◆ Edit difference data:
=== Begin Enclosure ===

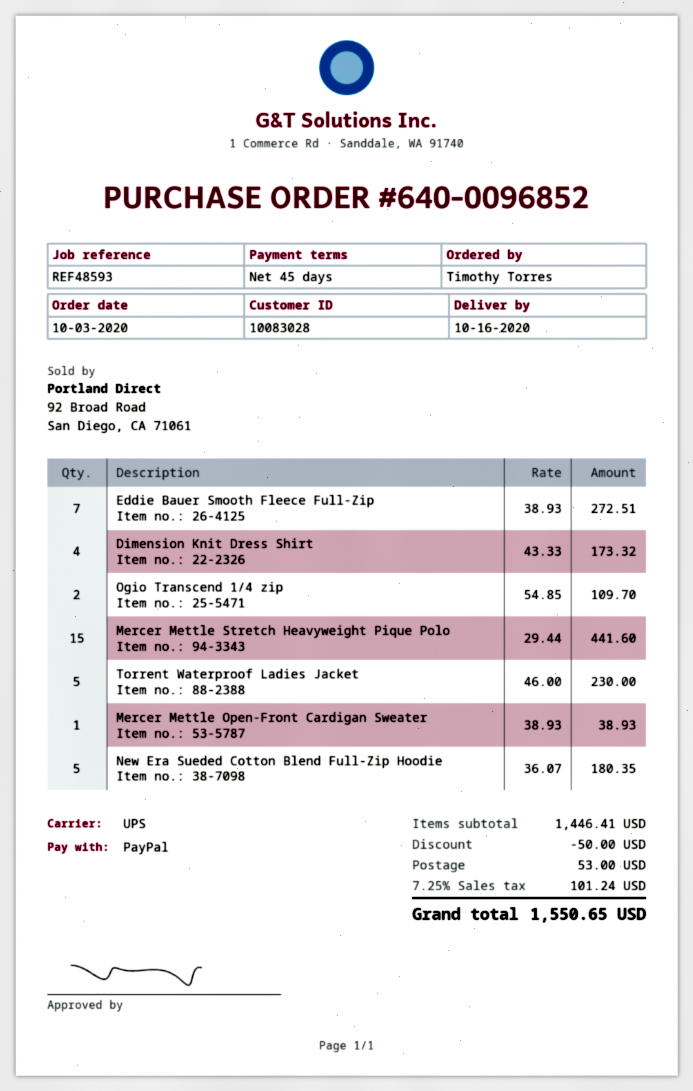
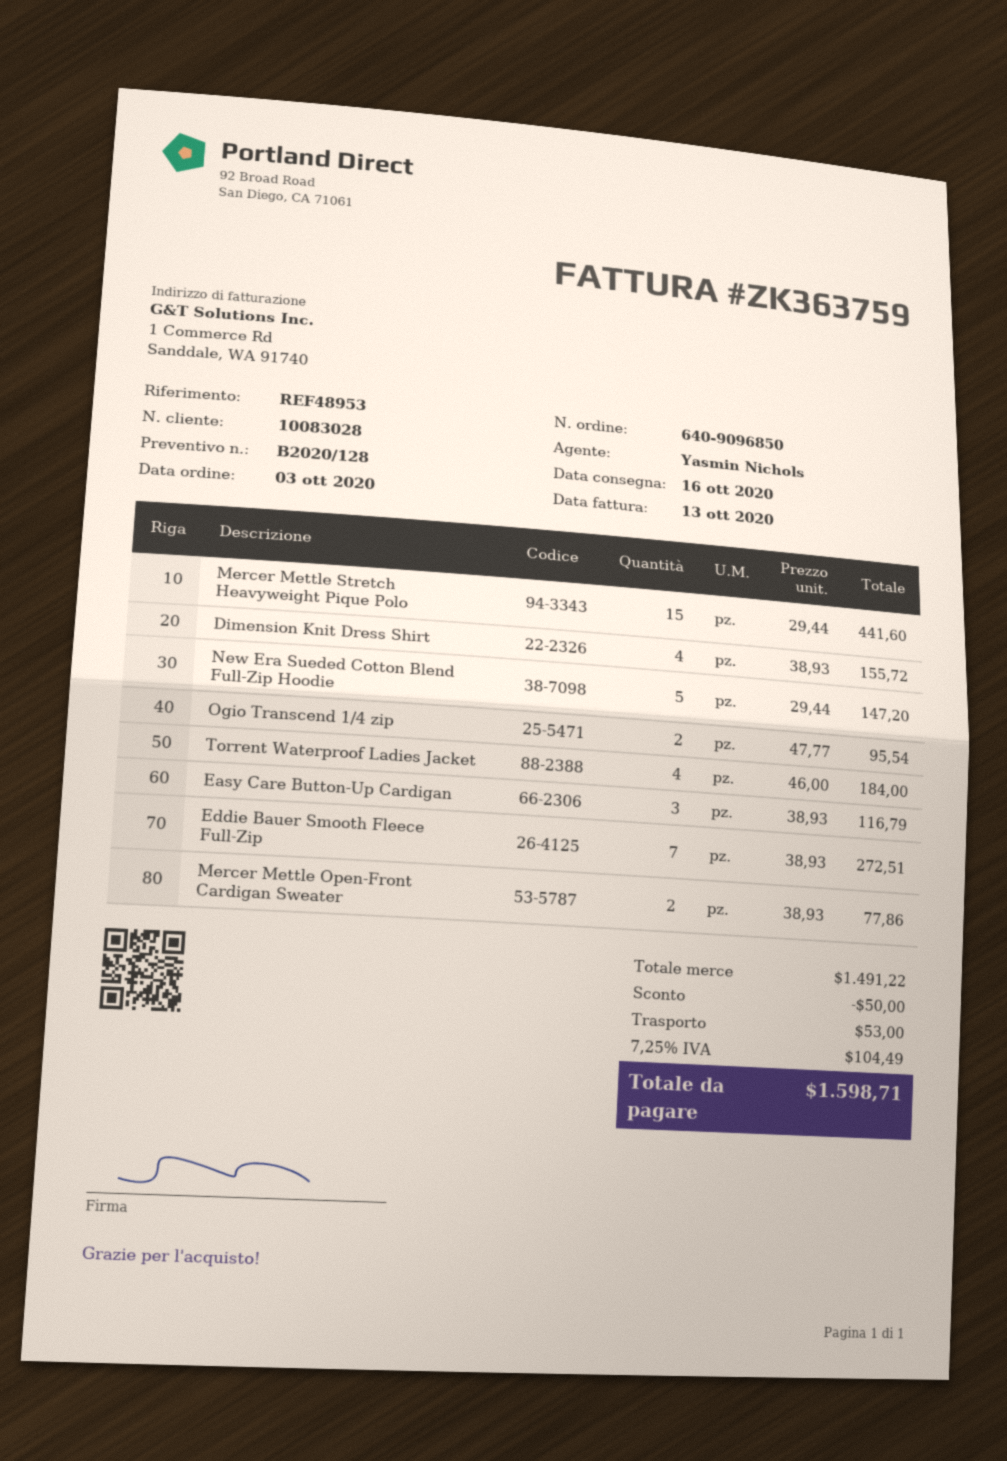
order number: 640-0096852 -> 640-9096850
reference: REF48593 -> REF48953
Dimension Knit Dress Shirt: 4 x 43.33 = 173.32 -> 4 x 38.93 = 155.72
Ogio Transcend 1/4 zip: 2 x 54.85 = 109.70 -> 2 x 47.77 = 95.54
Torrent Waterproof Ladies Jacket: 5 x 46.00 = 230.00 -> 4 x 46.00 = 184.00
Mercer Mettle Open-Front Cardigan Sweater: 1 x 38.93 = 38.93 -> 2 x 38.93 = 77.86
New Era Sueded Cotton Blend Full-Zip Hoodie: 5 x 36.07 = 180.35 -> 5 x 29.44 = 147.20
Easy Care Button-Up Cardigan: none -> 3 x 38.93 = 116.79
subtotal: 1446.41 -> 1491.22
tax: 7.25% = 101.24 -> 7.25% = 104.49
total: 1550.65 -> 1598.71

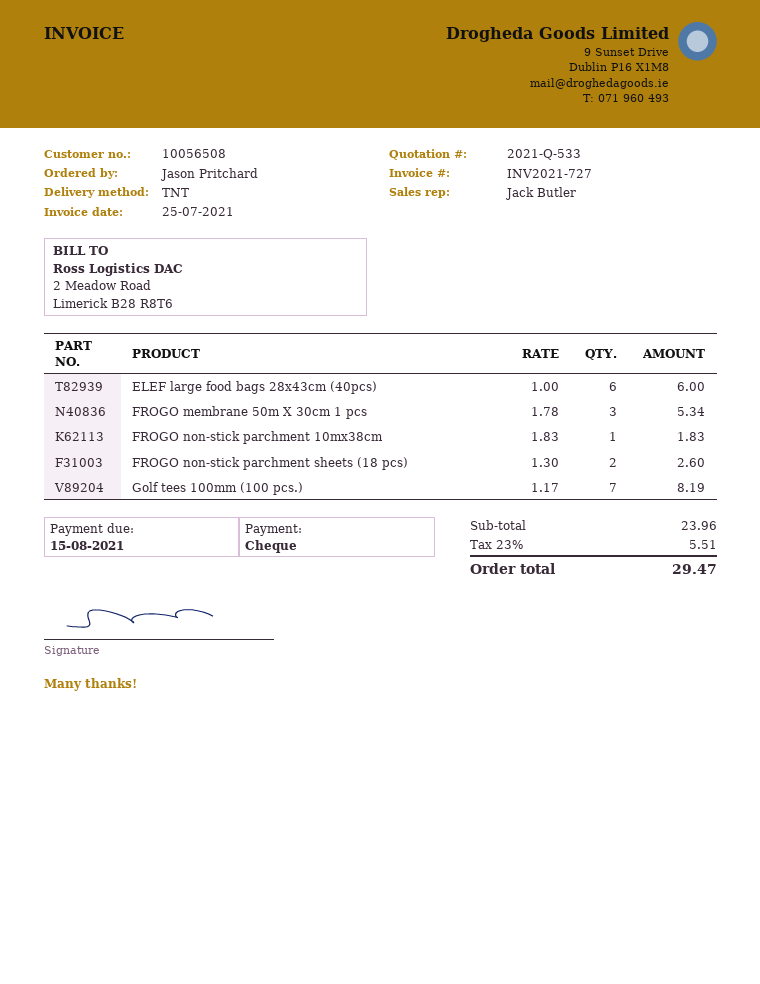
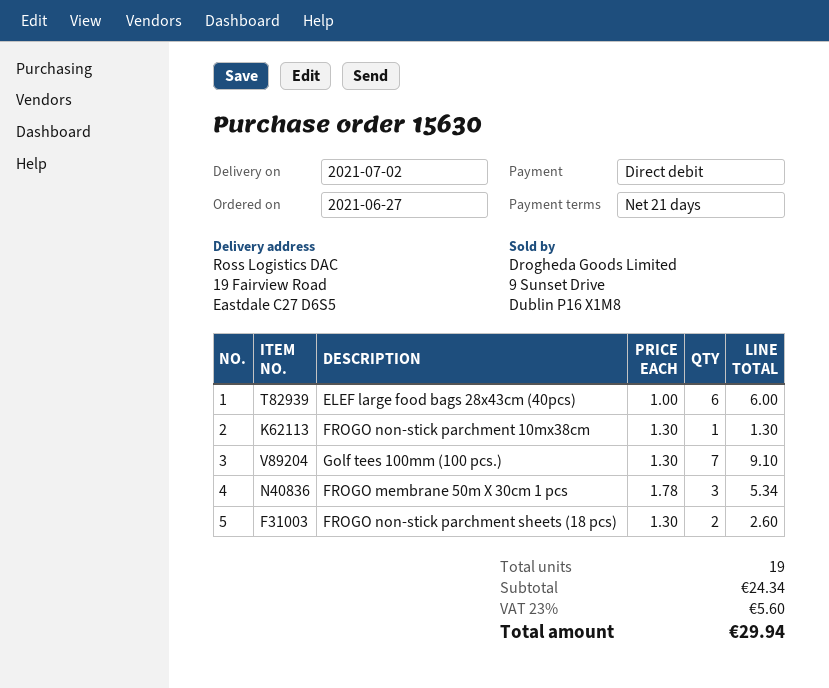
payment method: cheque -> direct debit
FROGO non-stick parchment 10mx38cm: 1 x 1.83 = 1.83 -> 1 x 1.30 = 1.30
Golf tees 100mm (100 pcs.): 7 x 1.17 = 8.19 -> 7 x 1.30 = 9.10
subtotal: 23.96 -> 24.34
tax: 23% = 5.51 -> 23% = 5.60
total: 29.47 -> 29.94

=== End Enclosure ===

◆ Aim of the exercise:
The expected output is each record, copied exactly, and nothing in place of the pictures.

◆ Expected answer:
order number: 640-0096852 -> 640-9096850
reference: REF48593 -> REF48953
Dimension Knit Dress Shirt: 4 x 43.33 = 173.32 -> 4 x 38.93 = 155.72
Ogio Transcend 1/4 zip: 2 x 54.85 = 109.70 -> 2 x 47.77 = 95.54
Torrent Waterproof Ladies Jacket: 5 x 46.00 = 230.00 -> 4 x 46.00 = 184.00
Mercer Mettle Open-Front Cardigan Sweater: 1 x 38.93 = 38.93 -> 2 x 38.93 = 77.86
New Era Sueded Cotton Blend Full-Zip Hoodie: 5 x 36.07 = 180.35 -> 5 x 29.44 = 147.20
Easy Care Button-Up Cardigan: none -> 3 x 38.93 = 116.79
subtotal: 1446.41 -> 1491.22
tax: 7.25% = 101.24 -> 7.25% = 104.49
total: 1550.65 -> 1598.71

payment method: cheque -> direct debit
FROGO non-stick parchment 10mx38cm: 1 x 1.83 = 1.83 -> 1 x 1.30 = 1.30
Golf tees 100mm (100 pcs.): 7 x 1.17 = 8.19 -> 7 x 1.30 = 9.10
subtotal: 23.96 -> 24.34
tax: 23% = 5.51 -> 23% = 5.60
total: 29.47 -> 29.94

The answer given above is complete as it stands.